--- Source information Enclosed Below ---

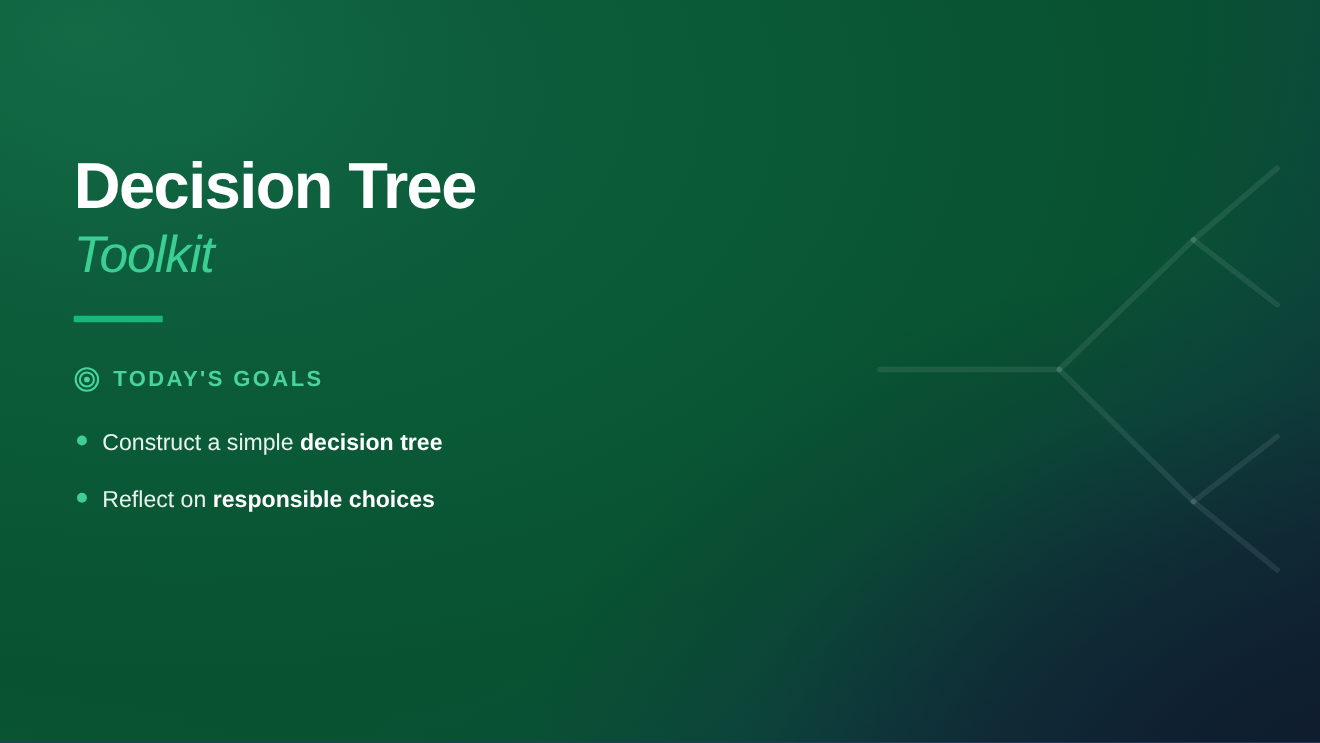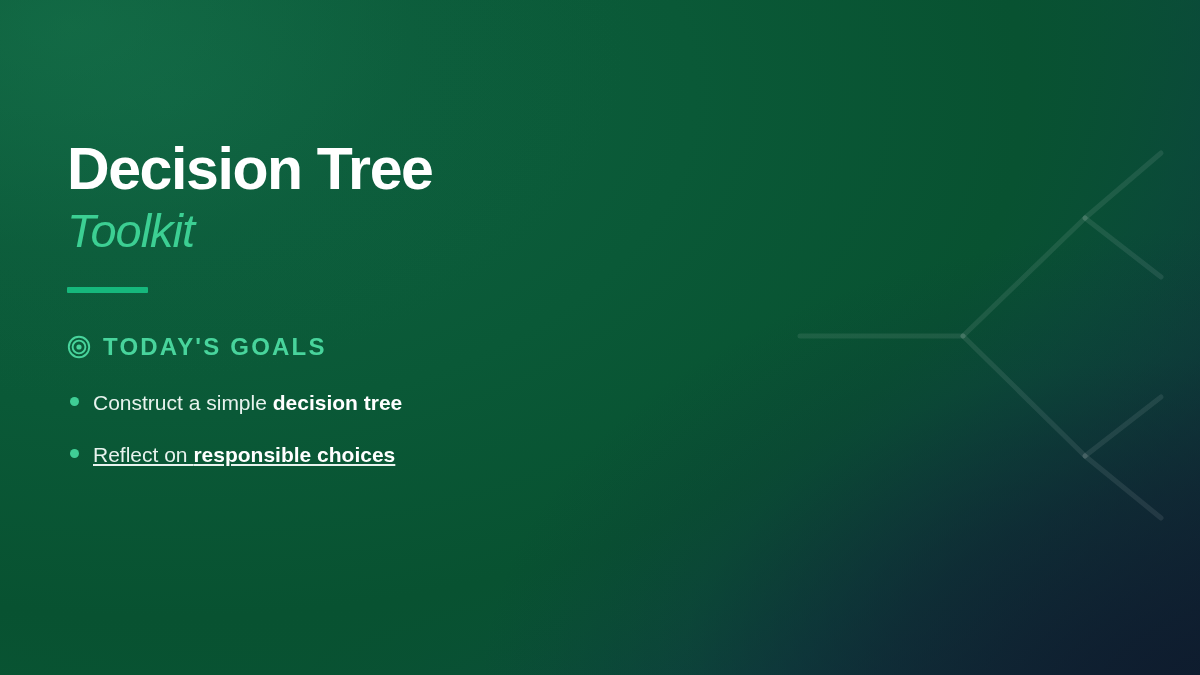--- a/index.html
+++ b/index.html
@@ -78,7 +78,7 @@
     gap:12px;
   }
   #goals-header .label {
-    font-size:24px;
+    font-size:20px;
     font-weight:700;
     color:#48d49c;
     letter-spacing:2.2px;

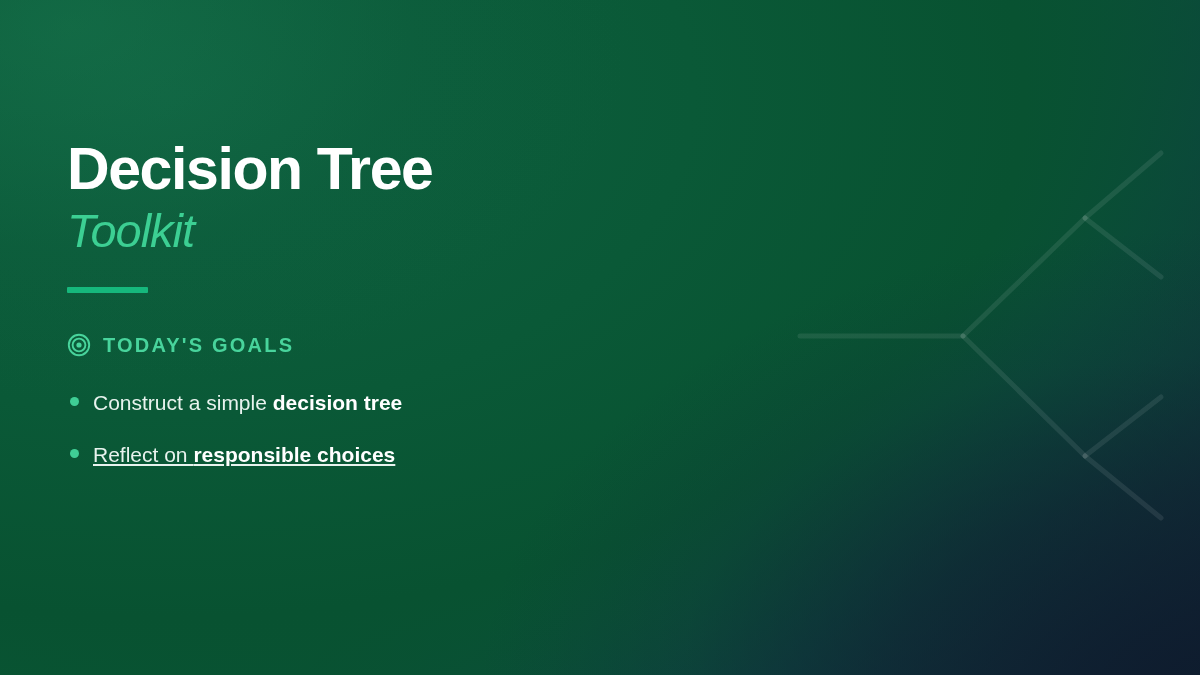--- a/index.html
+++ b/index.html
@@ -103,7 +103,7 @@
     font-weight:400;
     white-space:nowrap;
   }
-  .goal-item:last-child { margin-bottom:16px;text-decoration:underline; }
+  .goal-item:last-child { margin-bottom:16px; }
   .goal-bullet {
     flex:0 0 auto;
     width:9px; height:9px;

--- End of Enclosed Source information ---

**Task brief**
Here the job is to print all the entries above exactly, minus the images.

**Task answer**
--- a/index.html
+++ b/index.html
@@ -78,7 +78,7 @@
     gap:12px;
   }
   #goals-header .label {
-    font-size:24px;
+    font-size:20px;
     font-weight:700;
     color:#48d49c;
     letter-spacing:2.2px;

--- a/index.html
+++ b/index.html
@@ -103,7 +103,7 @@
     font-weight:400;
     white-space:nowrap;
   }
-  .goal-item:last-child { margin-bottom:16px;text-decoration:underline; }
+  .goal-item:last-child { margin-bottom:16px; }
   .goal-bullet {
     flex:0 0 auto;
     width:9px; height:9px;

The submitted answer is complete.